Task description - Copy, with no pictures, the line that contains "[98,895,124,908] Jim -> [663,887,691,907] JL" and each line after it down to the end of the entries below, exactly.

▬▬▬▬▬▬

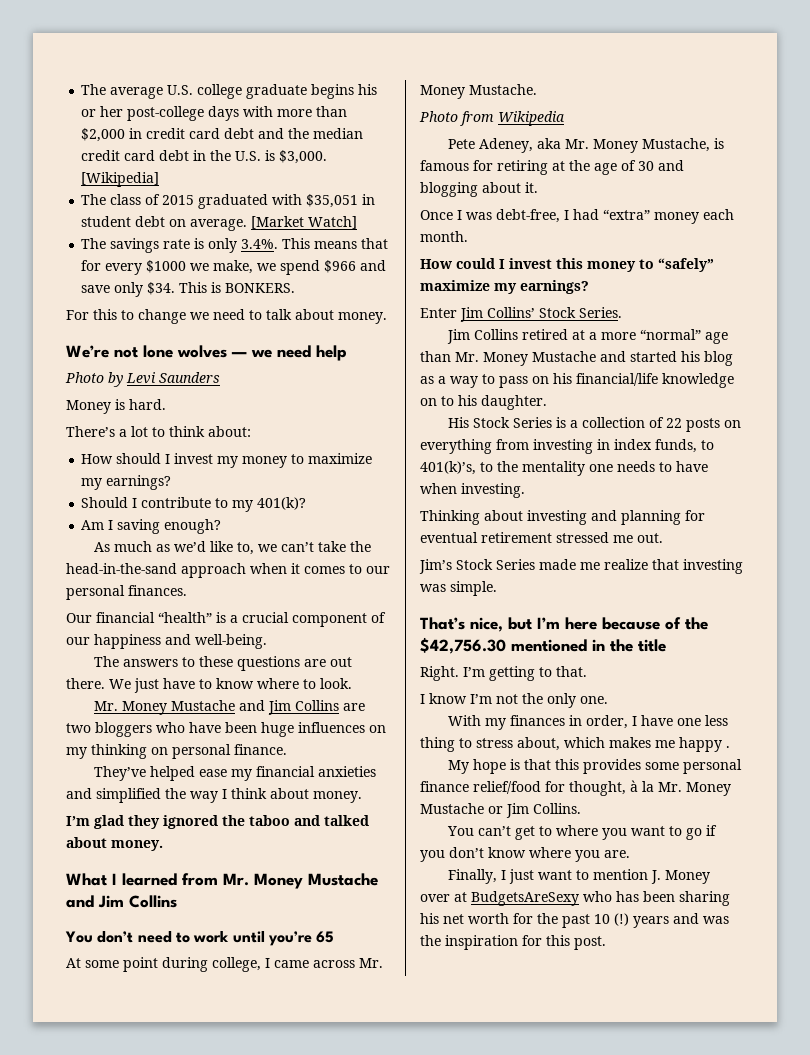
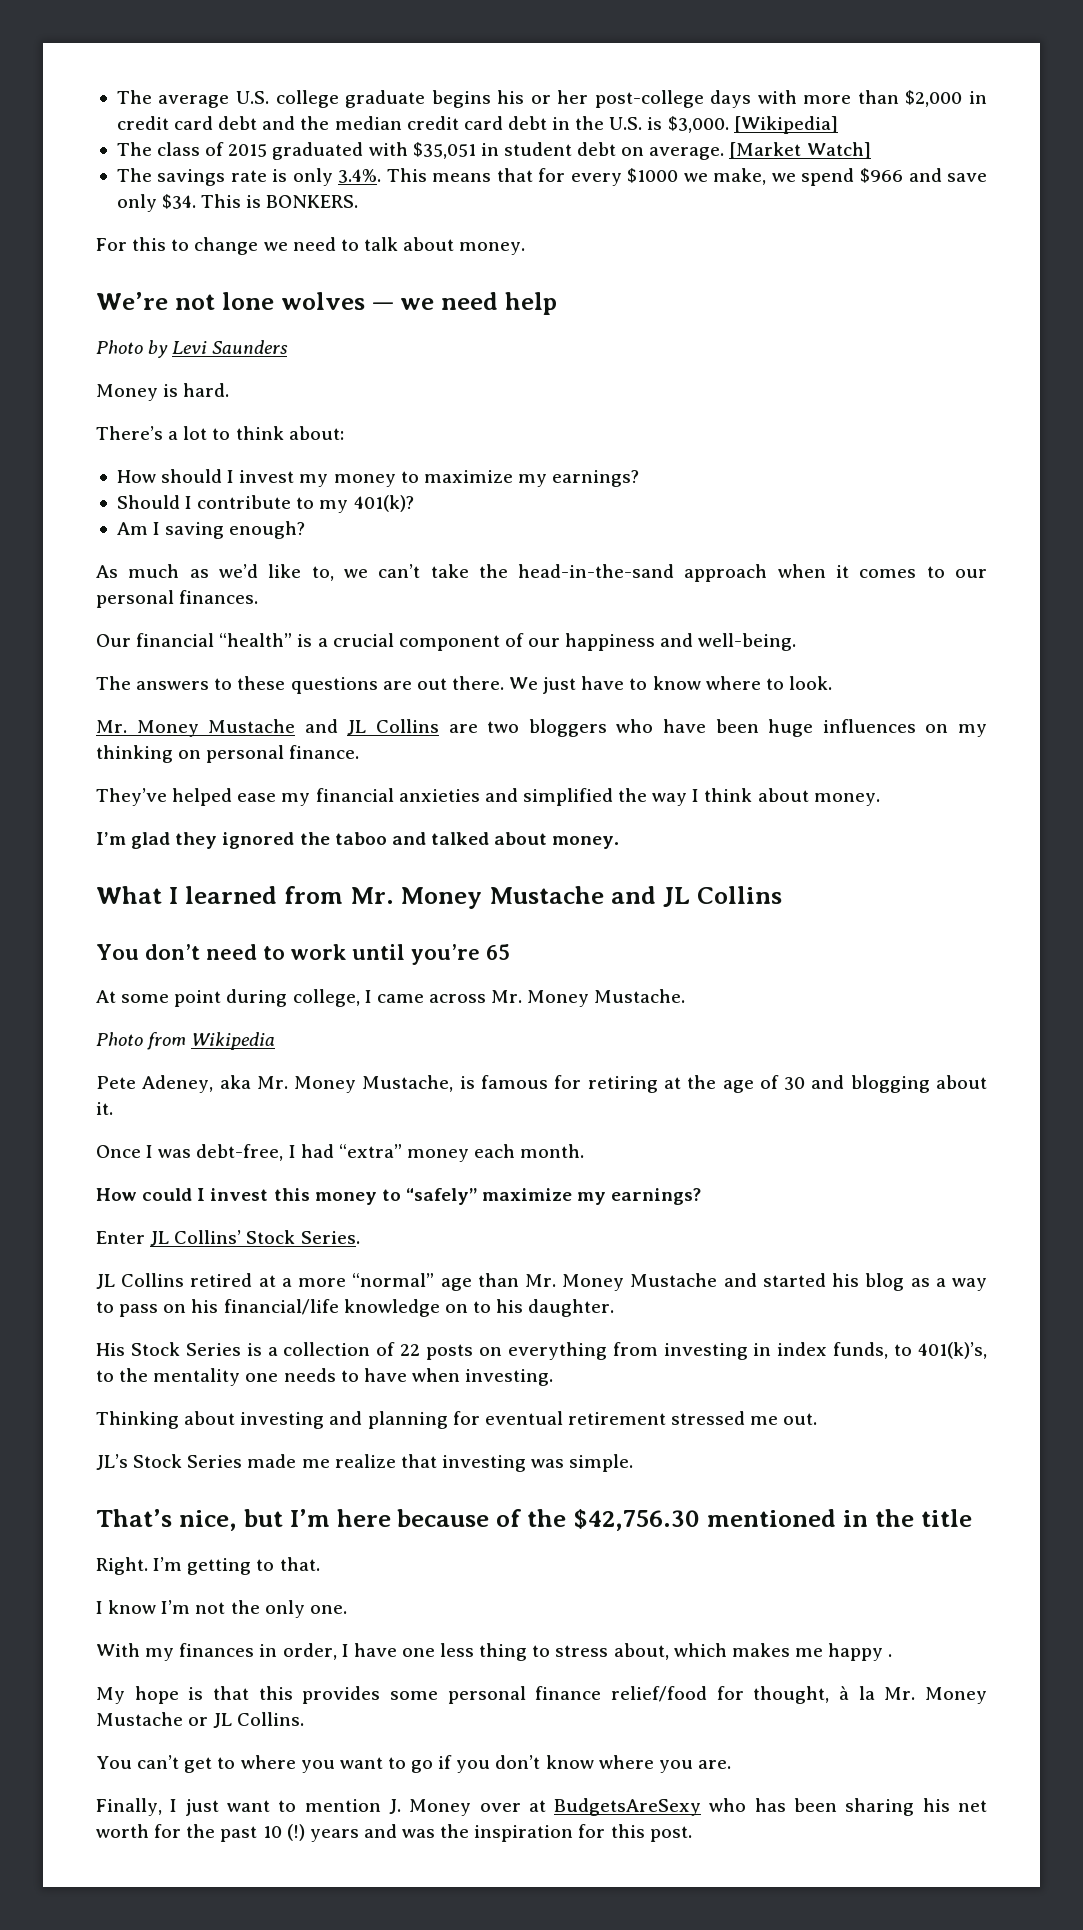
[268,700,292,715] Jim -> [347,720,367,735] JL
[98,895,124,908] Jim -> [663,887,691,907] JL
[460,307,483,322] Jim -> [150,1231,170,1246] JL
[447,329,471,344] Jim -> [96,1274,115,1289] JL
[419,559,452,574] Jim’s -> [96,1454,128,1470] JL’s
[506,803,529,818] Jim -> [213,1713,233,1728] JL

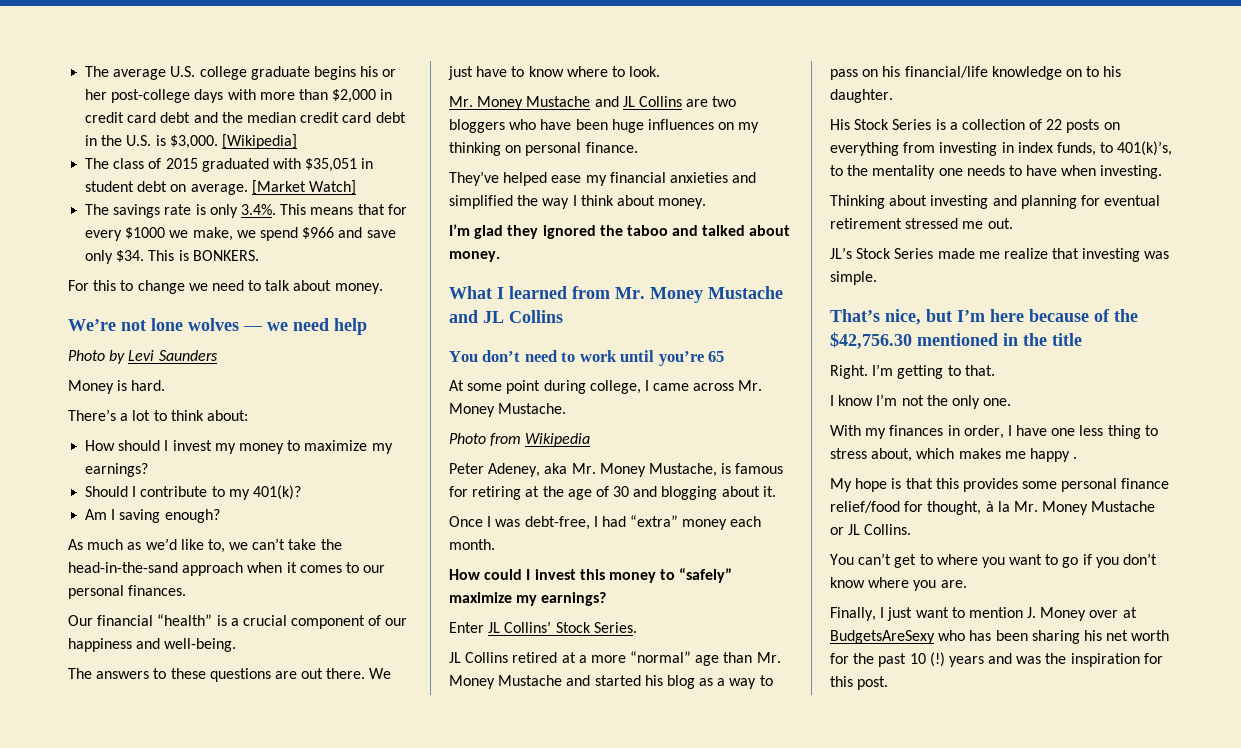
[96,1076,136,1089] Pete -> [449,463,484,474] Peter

▬▬▬▬▬▬

Task answer -
[98,895,124,908] Jim -> [663,887,691,907] JL
[460,307,483,322] Jim -> [150,1231,170,1246] JL
[447,329,471,344] Jim -> [96,1274,115,1289] JL
[419,559,452,574] Jim’s -> [96,1454,128,1470] JL’s
[506,803,529,818] Jim -> [213,1713,233,1728] JL

[96,1076,136,1089] Pete -> [449,463,484,474] Peter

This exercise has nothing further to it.